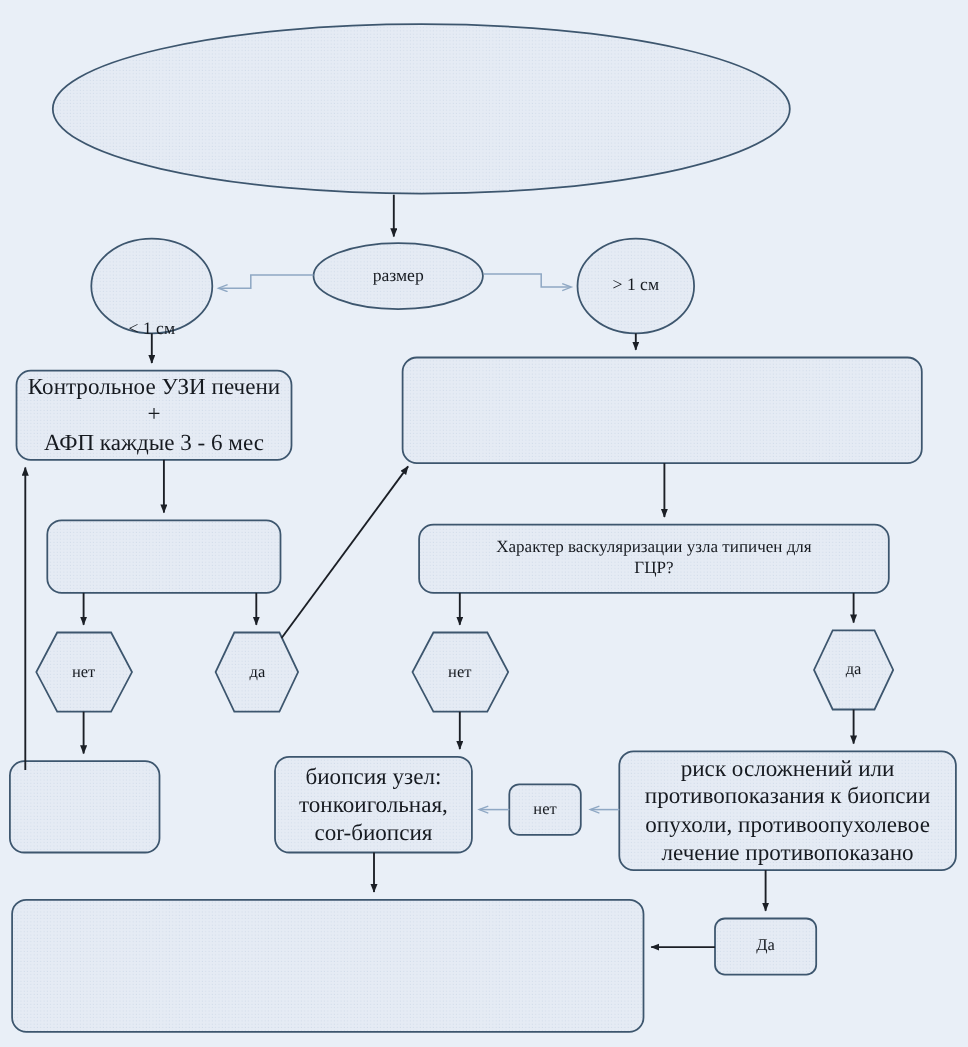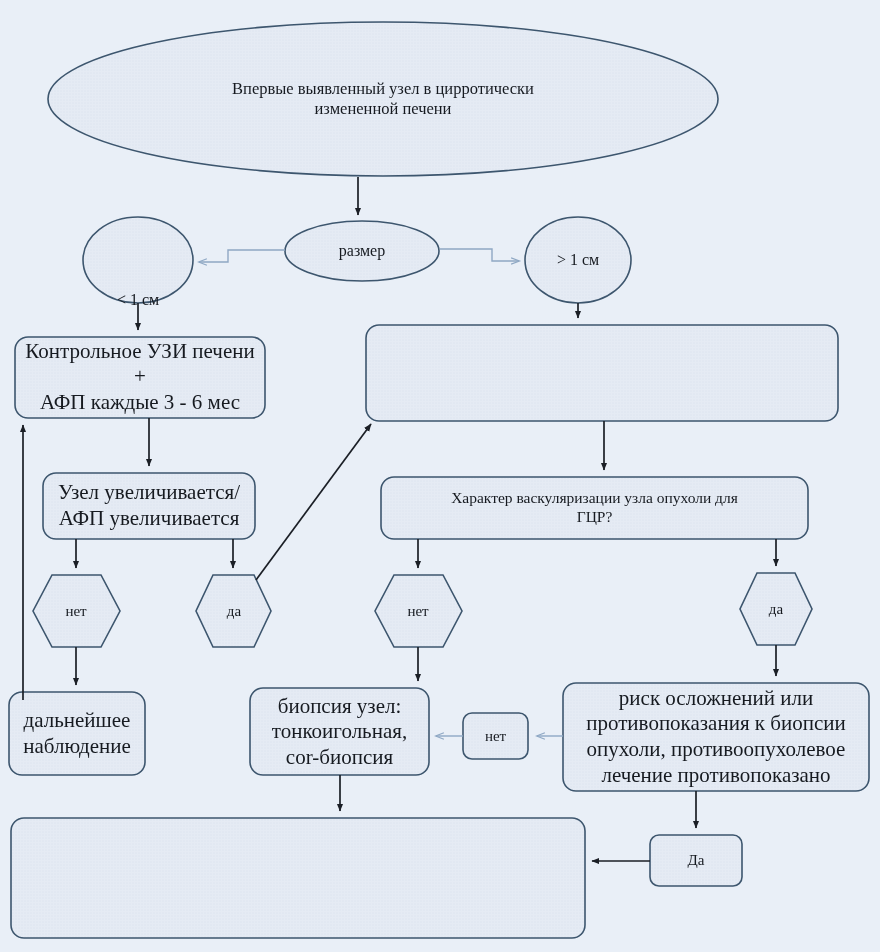--- a/index.html
+++ b/index.html
@@ -146,8 +146,6 @@
     </g>
   </svg>
 
-  <div class="node-label lbl-title" style="left:63px; top:55px; width:640px; height:88px;">Впервые выявленный узел в цирротически
-измененной печени</div>
 
   <div class="node-label lbl-ellipse" style="left:290px; top:236px; width:144px; height:30px;">размер</div>
 

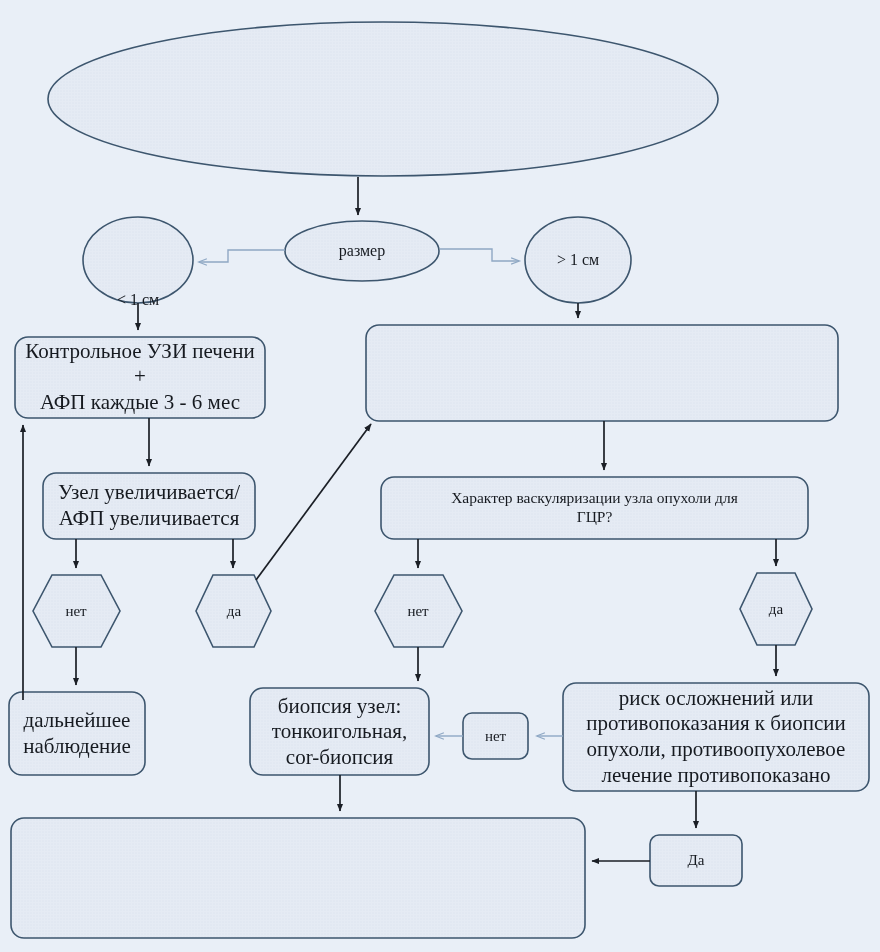--- a/index.html
+++ b/index.html
@@ -157,8 +157,6 @@
 АФП каждые 3 - 6 мес</div>
 
 
-  <div class="node-label lbl-box" style="left:50px; top:482px; width:198px; height:48px;">Узел увеличивается/
-АФП увеличивается</div>
 
   <div class="node-label lbl-boxbig" style="left:390px; top:486px; width:409px; height:44px;">Характер васкуляризации узла опухоли для
 ГЦР?</div>

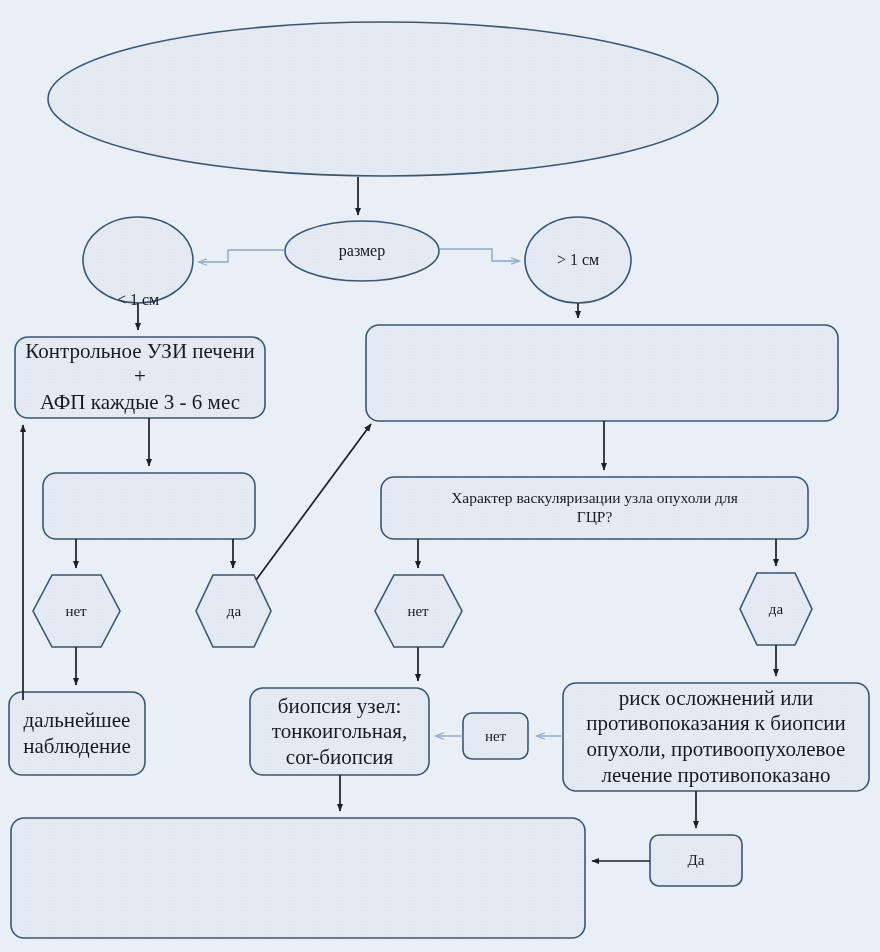--- a/index.html
+++ b/index.html
@@ -158,7 +158,7 @@
 
 
 
-  <div class="node-label lbl-boxbig" style="left:390px; top:486px; width:409px; height:44px;">Характер васкуляризации узла опухоли для
+  <div class="node-label lbl-boxbig" style="left:390px; top:486px; width:409px; height:44px;">Характер васкуляризации узла типичен для
 ГЦР?</div>
 
   <div class="node-label lbl-hex" style="left:41px; top:598px; width:70px; height:26px;">нет</div>

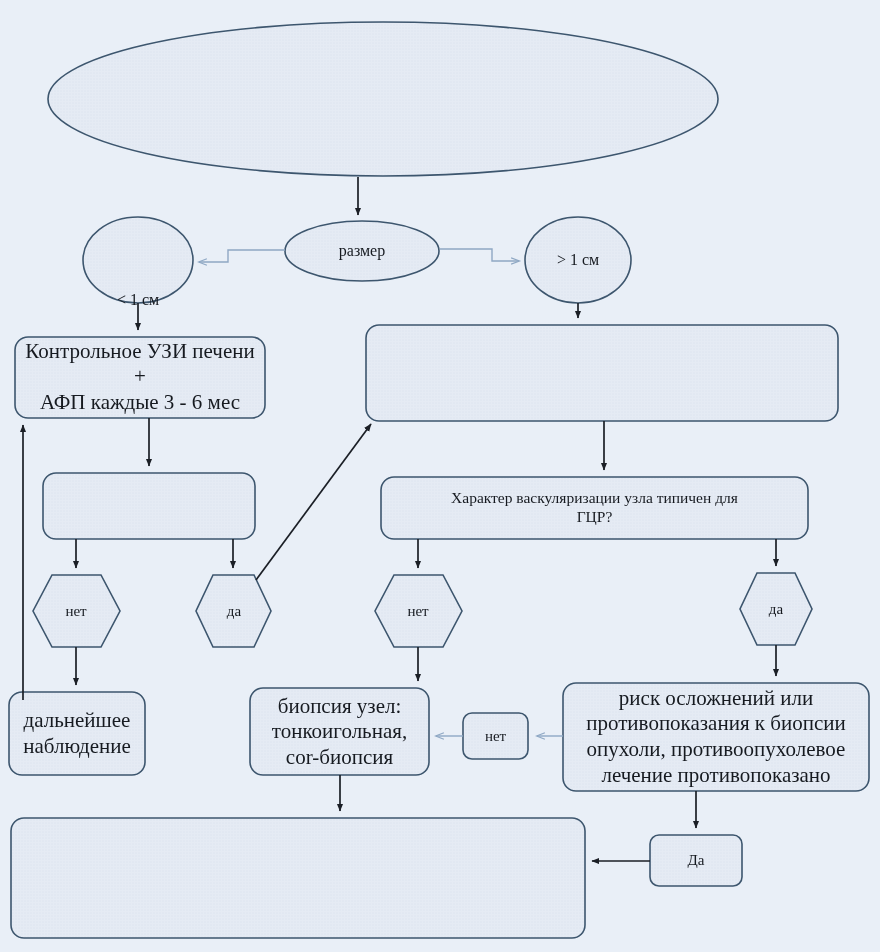--- a/index.html
+++ b/index.html
@@ -169,8 +169,6 @@
 
   <div class="node-label lbl-hex" style="left:748px; top:596px; width:56px; height:26px;">да</div>
 
-  <div class="node-label lbl-box" style="left:15px; top:707px; width:124px; height:54px;">дальнейшее
-наблюдение</div>
 
   <div class="node-label lbl-box" style="left:256px; top:699px; width:167px; height:66px;">биопсия узел:
 тонкоигольная,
___
**What needs to be done:** Please repeat every record above exactly, but leave out the pictures.

**Result of the exercise:**
--- a/index.html
+++ b/index.html
@@ -146,8 +146,6 @@
     </g>
   </svg>
 
-  <div class="node-label lbl-title" style="left:63px; top:55px; width:640px; height:88px;">Впервые выявленный узел в цирротически
-измененной печени</div>
 
   <div class="node-label lbl-ellipse" style="left:290px; top:236px; width:144px; height:30px;">размер</div>
 

--- a/index.html
+++ b/index.html
@@ -157,8 +157,6 @@
 АФП каждые 3 - 6 мес</div>
 
 
-  <div class="node-label lbl-box" style="left:50px; top:482px; width:198px; height:48px;">Узел увеличивается/
-АФП увеличивается</div>
 
   <div class="node-label lbl-boxbig" style="left:390px; top:486px; width:409px; height:44px;">Характер васкуляризации узла опухоли для
 ГЦР?</div>

--- a/index.html
+++ b/index.html
@@ -158,7 +158,7 @@
 
 
 
-  <div class="node-label lbl-boxbig" style="left:390px; top:486px; width:409px; height:44px;">Характер васкуляризации узла опухоли для
+  <div class="node-label lbl-boxbig" style="left:390px; top:486px; width:409px; height:44px;">Характер васкуляризации узла типичен для
 ГЦР?</div>
 
   <div class="node-label lbl-hex" style="left:41px; top:598px; width:70px; height:26px;">нет</div>

--- a/index.html
+++ b/index.html
@@ -169,8 +169,6 @@
 
   <div class="node-label lbl-hex" style="left:748px; top:596px; width:56px; height:26px;">да</div>
 
-  <div class="node-label lbl-box" style="left:15px; top:707px; width:124px; height:54px;">дальнейшее
-наблюдение</div>
 
   <div class="node-label lbl-box" style="left:256px; top:699px; width:167px; height:66px;">биопсия узел:
 тонкоигольная,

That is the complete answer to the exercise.